(REQUIRED ACTION): Among the entries that follow, the required portion opens with the line containing "- → kernel/coordizer/ (new directory, Python)" and closes with the line containing "- Pattern scanning in PRs". Give that portion again exactly, and nothing else.

═══ MATERIAL TO PROCESS

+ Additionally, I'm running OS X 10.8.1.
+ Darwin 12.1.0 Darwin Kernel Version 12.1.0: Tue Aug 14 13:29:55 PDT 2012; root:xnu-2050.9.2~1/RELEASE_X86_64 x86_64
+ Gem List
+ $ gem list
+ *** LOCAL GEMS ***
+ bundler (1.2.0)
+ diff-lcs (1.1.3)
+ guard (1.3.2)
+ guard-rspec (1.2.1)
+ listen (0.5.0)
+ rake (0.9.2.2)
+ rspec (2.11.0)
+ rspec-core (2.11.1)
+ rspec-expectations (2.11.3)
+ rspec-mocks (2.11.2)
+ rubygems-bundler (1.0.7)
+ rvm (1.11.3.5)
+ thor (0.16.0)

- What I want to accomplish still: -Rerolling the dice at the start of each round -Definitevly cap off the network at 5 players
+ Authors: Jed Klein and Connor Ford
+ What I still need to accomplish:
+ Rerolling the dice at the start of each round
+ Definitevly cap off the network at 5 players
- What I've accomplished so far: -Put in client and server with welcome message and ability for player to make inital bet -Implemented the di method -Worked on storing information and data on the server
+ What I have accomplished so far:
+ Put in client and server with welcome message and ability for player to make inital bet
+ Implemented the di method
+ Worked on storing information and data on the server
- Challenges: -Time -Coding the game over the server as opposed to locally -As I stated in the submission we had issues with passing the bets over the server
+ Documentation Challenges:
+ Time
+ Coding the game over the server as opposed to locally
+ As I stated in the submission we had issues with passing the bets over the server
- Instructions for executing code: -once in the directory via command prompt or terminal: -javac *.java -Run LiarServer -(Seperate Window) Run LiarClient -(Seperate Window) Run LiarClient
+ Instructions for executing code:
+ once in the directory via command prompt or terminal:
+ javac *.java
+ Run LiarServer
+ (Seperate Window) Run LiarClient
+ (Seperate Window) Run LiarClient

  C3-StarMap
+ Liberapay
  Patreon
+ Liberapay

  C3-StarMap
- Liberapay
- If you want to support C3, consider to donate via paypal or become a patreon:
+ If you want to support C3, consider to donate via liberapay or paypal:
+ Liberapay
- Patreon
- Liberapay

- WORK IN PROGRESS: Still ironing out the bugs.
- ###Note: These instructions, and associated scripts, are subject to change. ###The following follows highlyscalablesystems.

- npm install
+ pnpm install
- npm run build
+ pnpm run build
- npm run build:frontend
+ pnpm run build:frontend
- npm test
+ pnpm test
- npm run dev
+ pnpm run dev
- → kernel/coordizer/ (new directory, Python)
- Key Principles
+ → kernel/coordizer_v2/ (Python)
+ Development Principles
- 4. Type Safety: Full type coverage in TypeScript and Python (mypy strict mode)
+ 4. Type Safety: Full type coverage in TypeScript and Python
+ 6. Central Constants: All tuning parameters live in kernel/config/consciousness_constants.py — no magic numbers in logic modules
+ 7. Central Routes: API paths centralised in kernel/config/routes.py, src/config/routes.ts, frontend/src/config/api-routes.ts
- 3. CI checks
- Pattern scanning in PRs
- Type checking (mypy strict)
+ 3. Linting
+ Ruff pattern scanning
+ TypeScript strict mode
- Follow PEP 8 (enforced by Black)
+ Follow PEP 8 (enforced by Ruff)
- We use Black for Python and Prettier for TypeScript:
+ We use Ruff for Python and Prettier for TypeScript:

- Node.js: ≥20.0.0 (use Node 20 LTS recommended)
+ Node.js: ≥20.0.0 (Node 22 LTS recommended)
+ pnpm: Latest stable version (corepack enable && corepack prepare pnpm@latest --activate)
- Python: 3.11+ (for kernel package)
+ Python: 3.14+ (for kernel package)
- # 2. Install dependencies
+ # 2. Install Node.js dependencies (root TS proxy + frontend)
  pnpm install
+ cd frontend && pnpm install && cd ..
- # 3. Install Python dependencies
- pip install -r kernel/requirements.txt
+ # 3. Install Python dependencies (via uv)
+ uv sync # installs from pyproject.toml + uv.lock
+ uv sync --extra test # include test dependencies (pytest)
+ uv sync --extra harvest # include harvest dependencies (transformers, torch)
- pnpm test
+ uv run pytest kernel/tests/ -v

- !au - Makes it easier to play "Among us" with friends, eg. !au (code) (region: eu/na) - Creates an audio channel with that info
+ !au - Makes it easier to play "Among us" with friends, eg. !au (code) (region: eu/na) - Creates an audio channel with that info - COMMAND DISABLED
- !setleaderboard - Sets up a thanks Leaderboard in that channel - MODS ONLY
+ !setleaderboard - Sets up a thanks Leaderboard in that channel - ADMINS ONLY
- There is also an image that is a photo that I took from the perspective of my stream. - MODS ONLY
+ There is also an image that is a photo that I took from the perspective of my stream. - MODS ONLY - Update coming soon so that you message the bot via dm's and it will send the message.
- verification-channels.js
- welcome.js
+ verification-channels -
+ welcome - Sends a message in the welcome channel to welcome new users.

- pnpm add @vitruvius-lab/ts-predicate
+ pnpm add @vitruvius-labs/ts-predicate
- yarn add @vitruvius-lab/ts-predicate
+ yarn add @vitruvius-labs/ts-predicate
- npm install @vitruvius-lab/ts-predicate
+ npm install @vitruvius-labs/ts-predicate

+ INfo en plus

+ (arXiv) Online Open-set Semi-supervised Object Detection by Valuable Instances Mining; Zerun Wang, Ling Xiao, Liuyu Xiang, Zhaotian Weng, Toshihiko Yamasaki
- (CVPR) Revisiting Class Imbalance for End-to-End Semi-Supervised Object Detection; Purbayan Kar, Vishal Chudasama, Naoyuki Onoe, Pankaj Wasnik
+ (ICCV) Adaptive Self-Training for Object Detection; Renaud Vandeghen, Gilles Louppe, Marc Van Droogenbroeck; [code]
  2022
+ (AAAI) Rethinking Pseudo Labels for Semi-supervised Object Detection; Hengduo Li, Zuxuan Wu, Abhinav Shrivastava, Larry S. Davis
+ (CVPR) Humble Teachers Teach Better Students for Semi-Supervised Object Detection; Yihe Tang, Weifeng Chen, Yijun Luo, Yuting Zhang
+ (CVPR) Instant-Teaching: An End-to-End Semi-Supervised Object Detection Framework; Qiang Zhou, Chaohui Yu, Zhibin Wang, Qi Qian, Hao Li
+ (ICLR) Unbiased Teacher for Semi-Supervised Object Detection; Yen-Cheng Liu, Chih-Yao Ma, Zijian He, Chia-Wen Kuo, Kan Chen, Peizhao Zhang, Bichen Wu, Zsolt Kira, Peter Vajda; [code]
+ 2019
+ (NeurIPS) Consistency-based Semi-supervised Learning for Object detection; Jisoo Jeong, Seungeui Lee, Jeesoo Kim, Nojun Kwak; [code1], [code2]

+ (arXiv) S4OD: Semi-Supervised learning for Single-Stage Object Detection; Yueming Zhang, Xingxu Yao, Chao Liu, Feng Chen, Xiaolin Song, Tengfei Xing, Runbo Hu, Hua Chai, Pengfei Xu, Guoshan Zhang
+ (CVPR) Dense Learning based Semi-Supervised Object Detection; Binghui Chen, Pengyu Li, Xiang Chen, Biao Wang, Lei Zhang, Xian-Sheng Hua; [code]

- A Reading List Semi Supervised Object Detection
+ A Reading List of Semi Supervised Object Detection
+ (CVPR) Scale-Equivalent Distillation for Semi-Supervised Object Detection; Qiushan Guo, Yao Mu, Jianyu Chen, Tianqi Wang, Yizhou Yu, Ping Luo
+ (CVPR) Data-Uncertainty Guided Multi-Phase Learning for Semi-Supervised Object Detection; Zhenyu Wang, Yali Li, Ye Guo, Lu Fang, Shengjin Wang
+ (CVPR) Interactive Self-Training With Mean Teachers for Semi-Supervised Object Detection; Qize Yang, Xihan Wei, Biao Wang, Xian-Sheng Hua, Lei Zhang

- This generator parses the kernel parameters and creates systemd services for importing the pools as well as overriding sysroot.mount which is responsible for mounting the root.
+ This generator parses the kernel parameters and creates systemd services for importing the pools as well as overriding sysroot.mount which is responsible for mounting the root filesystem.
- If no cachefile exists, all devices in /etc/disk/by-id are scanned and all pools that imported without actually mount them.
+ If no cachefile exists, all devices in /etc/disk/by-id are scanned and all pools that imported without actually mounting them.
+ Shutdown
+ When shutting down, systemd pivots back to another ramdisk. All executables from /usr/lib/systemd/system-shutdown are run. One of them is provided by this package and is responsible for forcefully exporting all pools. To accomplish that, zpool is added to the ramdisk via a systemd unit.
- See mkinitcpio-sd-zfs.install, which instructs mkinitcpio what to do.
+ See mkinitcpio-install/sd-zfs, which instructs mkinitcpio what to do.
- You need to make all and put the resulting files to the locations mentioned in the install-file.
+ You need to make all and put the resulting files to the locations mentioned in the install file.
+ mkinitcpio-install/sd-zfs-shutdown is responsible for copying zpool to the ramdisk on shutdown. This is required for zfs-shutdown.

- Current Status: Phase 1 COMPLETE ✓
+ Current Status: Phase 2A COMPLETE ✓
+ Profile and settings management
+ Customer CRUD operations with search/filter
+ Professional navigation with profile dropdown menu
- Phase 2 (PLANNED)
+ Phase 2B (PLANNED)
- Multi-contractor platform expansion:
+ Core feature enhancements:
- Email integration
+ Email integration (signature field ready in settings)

══════

(WRITTEN ANSWER):
- → kernel/coordizer/ (new directory, Python)
- Key Principles
+ → kernel/coordizer_v2/ (Python)
+ Development Principles
- 4. Type Safety: Full type coverage in TypeScript and Python (mypy strict mode)
+ 4. Type Safety: Full type coverage in TypeScript and Python
+ 6. Central Constants: All tuning parameters live in kernel/config/consciousness_constants.py — no magic numbers in logic modules
+ 7. Central Routes: API paths centralised in kernel/config/routes.py, src/config/routes.ts, frontend/src/config/api-routes.ts
- 3. CI checks
- Pattern scanning in PRs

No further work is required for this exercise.